Voronin's attention was attracted by new unstudied problems of mycology. In the 1880s he concentrated on an investigation of fungi of the genus Sclerotinia, which remained his favourite object of study until the end of his life. Voronin studied developmental cycles, described new species of this genus on bilberries, cowberries, great bilberries, cranberries, and investigated Sclerotinia on bird tree and mountain ash.

In 1898 Voronin established the relationship between anamorphs of the genus Monilia on cherry and seed fruit trees, and teleomorphs of the genus Sclerotinia. He dedicated his main work on Sclerotinia, "On Sclerotinia, affected plants of genus Vaccinium," (1888) to his teacher and friend A. de Bary, who died in January 1888.

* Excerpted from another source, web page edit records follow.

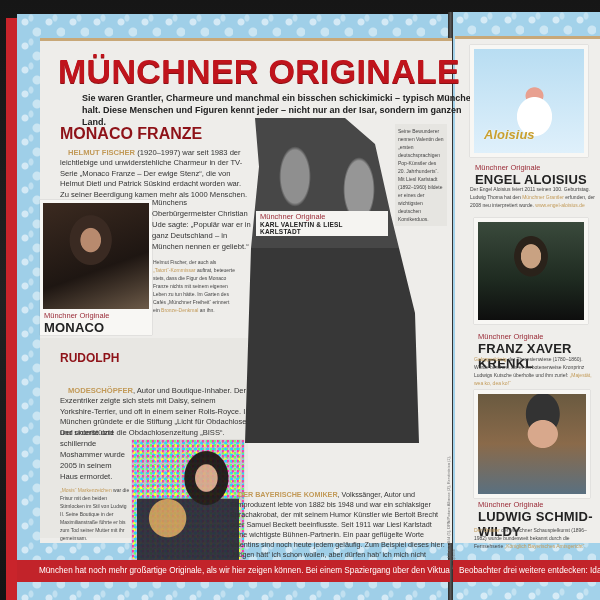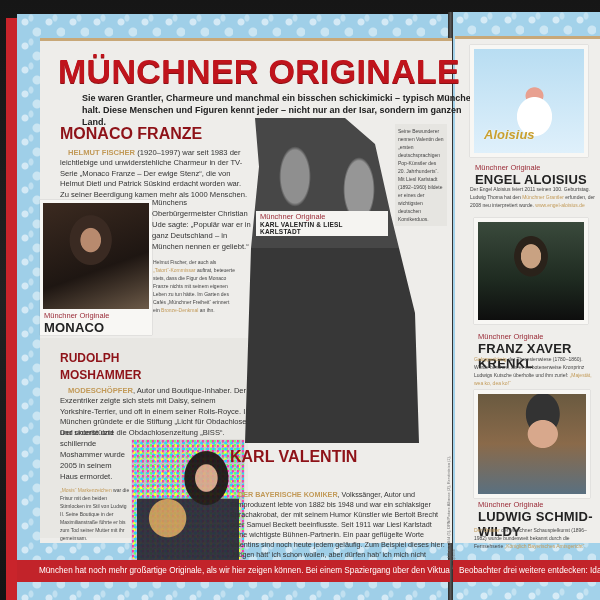--- a/index.html
+++ b/index.html
@@ -164,7 +164,7 @@
 </div>
 
 <div class="rm-box"></div>
-<h2 class="h-red rm-title"><span>RUDOLPH</span><br><span>MOSHAMMER</span></h2>
+<h2 class="h-red rm-title"><span>RUDOLPH</span><br></h2>
 <p class="body-text rm-text"><span class="lead">MODESCHÖPFER</span><span>, Autor und Boutique-Inhaber. Der Exzentriker zeigte sich stets mit Daisy, seinem Yorkshire-Terrier, und oft in einem seiner Rolls-Royce. In München gründete er die Stiftung „Licht für Obdachlose“ und unterstützte die Obdachlosenzeitung „BISS“.</span></p>
 <p class="rm-text2">Der skurrile und schillernde Moshammer wurde 2005 in seinem Haus ermordet.</p>
 <p class="tiny rm-side"><span class="gold">„Mosis“ Markenzeichen</span><span> war die Frisur mit den beiden Stirnlocken im Stil von Ludwig II. Seine Boutique in der Maximilianstraße führte er bis zum Tod seiner Mutter mit ihr gemeinsam.</span></p>

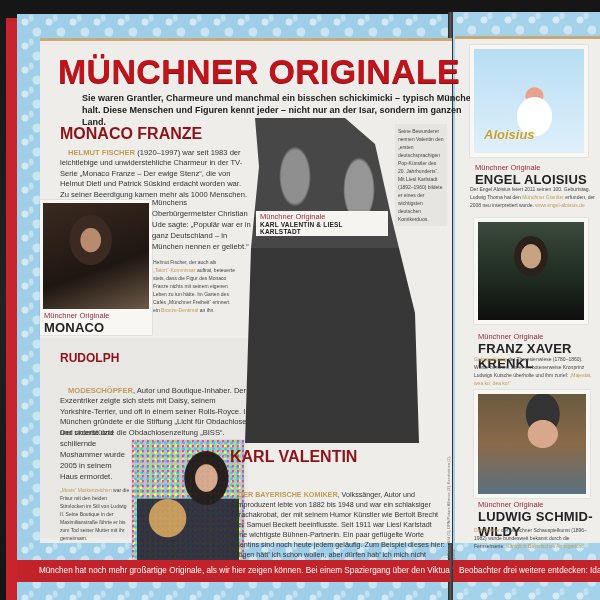--- a/index.html
+++ b/index.html
@@ -178,7 +178,7 @@
   <div class="cap-name" style="font-size:6.5px">KARL VALENTIN &amp; LIESL KARLSTADT</div>
 </div>
 <p class="tiny kv-side">Seine Bewunderer nennen Valentin den „ersten deutschsprachigen Pop-Künstler des 20. Jahrhunderts“. Mit Liesl Karlstadt (1892–1960) bildete er eines der wichtigsten deutschen Komikerduos.</p>
-<h2 class="h-red kv-title"><span>KARL VALENTIN</span><br></h2>
+<h2 class="h-red kv-title"><br></h2>
 <p class="body-text kv-text"><span class="lead">DER BAYERISCHE KOMIKER</span><span>, Volkssänger, Autor und Filmproduzent lebte von 1882 bis 1948 und war ein schlaksiger Sprachakrobat, der mit seinem Humor Künstler wie Bertolt Brecht oder Samuel Beckett beeinflusste. Seit 1911 war Liesl Karlstadt seine wichtigste Bühnen-Partnerin. Ein paar geflügelte Worte Valentins sind noch heute jedem geläufig. Zum Beispiel dieses hier: „Mögen hätt’ ich schon wollen, aber dürfen hab’ ich mich nicht getraut.“</span></p>
 
 <div class="credit">Fotos: Ullstein Bild (5), DPA/Picture Alliance (2), Kerstinteica (1), iStockphoto</div>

In 1889 the head of the Emigrant Department of South-Ussuriysk Territory of Russia, F.F. Busse, made a request to M.S. Voronin to discover the cause of a widespread and dangerous disease in the territory called "tempulent corn" or scab. Voronin received numerous specimens of affected cereal plants and he began his investigation. He found numerous species of fungi on affected ears, ranked them by extent of potential harm for human and animals and then singled out two the most probable initiators of the disease (it turned out subsequently that they were two stages of the same fungus). Comparing the intensity of manifestation of disease with meteorological data in the territory, Voronin came to the conclusion that the agent of scab developed intensively in rainy and warm weather when harvested cereals were stacked directly on the ground.

==Honours==
Voronin was well-known in scientific groups of Europe and America where scientific societies included him among their honorary members. In 1889 he was elected a full member of the Russian Geographical Society, honorary member of the Society of Amateurs in Anthropology and Ethnography in Moscow, in 1894 - honorary member of the Moscow Naturalists Society and the Petersburg Naturalists Society, in 1895 - honorary member of the Russian Society of Horticulture and a foreign member of the Linnaean Society in London. And finally, in 1898, Voronin became an Academician of the Russian Academy of Sciences. In 1899 he was inducted as an honorary member into the Scientific Committee of the Ministry of Agriculture and State Properties, and in the same year he was invited to head the Department of Cryptogam Plants of the Botanical Museum Russian Academy of Sciences, in 1902 he was elected an honorary member of Kharkov and Yuryev Universities.

M.S. Voronin died of pneumonia on 20 February (5 March old calendar) 1903.